We know that the "Moros" did not figure in the Noli and Fili. The only Rizal work we found where they were major characters was his poem The Battle: Urbiztondo, the Terror of Jolo that he penned when he was a young Ateneo Municipal de Manila student. Here he celebrated how Governor-General Antonio de Urbiztundo vanquished the "Moros" of Jolo.
Could the publisher, writers and illustrators of Lipang Kalabaw of the early 1900s, and may be most of our countrymen at that time, thought of Mindanao as largely Moroland, and hence the cover of the December 1907 issue (probably the Rizal Day commemorative number) had JP Rizal "healing the Moro boys in Dapitan"?
Probably still etched in their collective memory were tales of "Moro" pirates, reason why there were watch towers in some coastal towns. They could also have been thinking of the "Moro Province" comprising Zamboanga, Sulu, Lanao, Davao and Cotabato that the Philippine Commission created in 1903, alongside their demarcation of the Filipinos into Christians and non-Christians.
There were no "Moros" among the indios bravos in the propaganda movement, nor were they part of the revolution instigated by the Magdiwangs and Magdalos against Spanish rule. It took some more years for the "Moros" to be represented in government and their plight included in the national agenda.

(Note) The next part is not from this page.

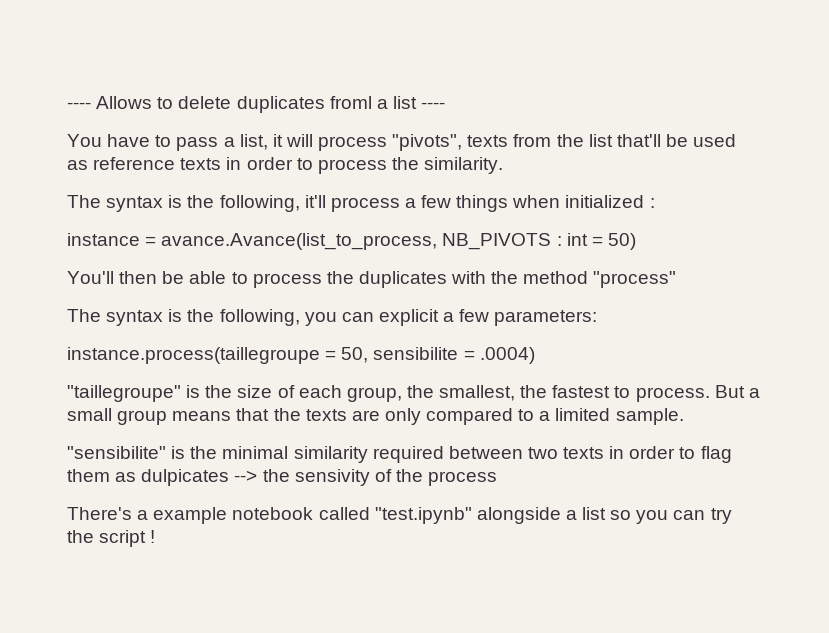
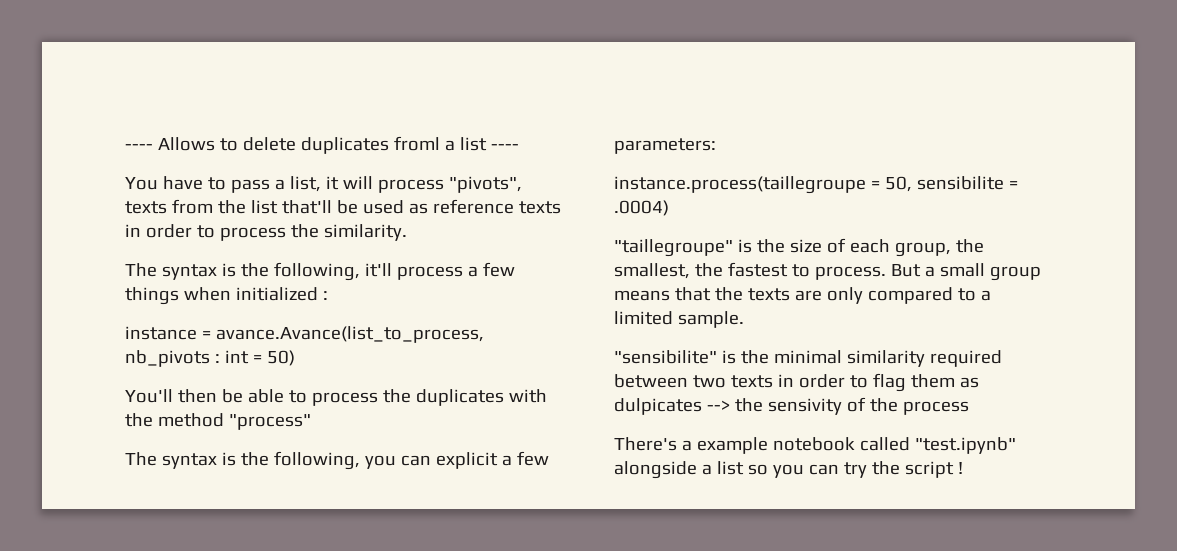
[442,233,552,250] NB_PIVOTS -> [125,350,210,367] nb_pivots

|This editorial cartoon of The Independent was reprinted in the December 1926 issue of the monthly magazine Philippine Republic published in Washington DC.|
By 1926, when the US Congress was arguing on the Bacon Bill, the Filipinos have already assimilated the "Moros" into the national consciousness. The Independent, a Philippine newspaper at that time, took up the cause of opposing the bill. It's editorial cartoon showed how Bacon proposed to "take the Moro provinces containing vast tracts of rubber land away from the Philippine government and administer them as a separate government under the United States."
The cartoon depicted JP Rizal asking his countrymen what they're doing about Bacon's intent. History tells us that there were mass protests against the bill, and Senate President Manuel Quezon, Speaker Manuel Roxas and Minority Leader Claro Recto went to Washington to convey to the US Congress their country's opposition to it.
This graphic illustration reminds us of the creation of the Autonomous Region of Muslim Mindanao (ARMM) in 1987 as a result of an accord between the Philippine government and the Moro National Liberation Front (MNLF). But despite this, peace has yet to prevail in the southern Philippines.
The Moro Islamic Liberation Front (MILF) came around with a different political agenda. New peace negotiations were initiated. Recently, its officially recognized head secretly met with President Benigno Aquino III in Japan about the possibility of creating a sub-state. But this idea was met with critical opposition in the public media, and in social networks. Tragically, talks about the resumption of the peace negotiations had been disrupted by violent encounters between the Philippine armed forces and supposedly break-away MILF groups or lawless Abu Sayyaf elements. Aquino's response to these recent developments is not to make war but "all-out justice."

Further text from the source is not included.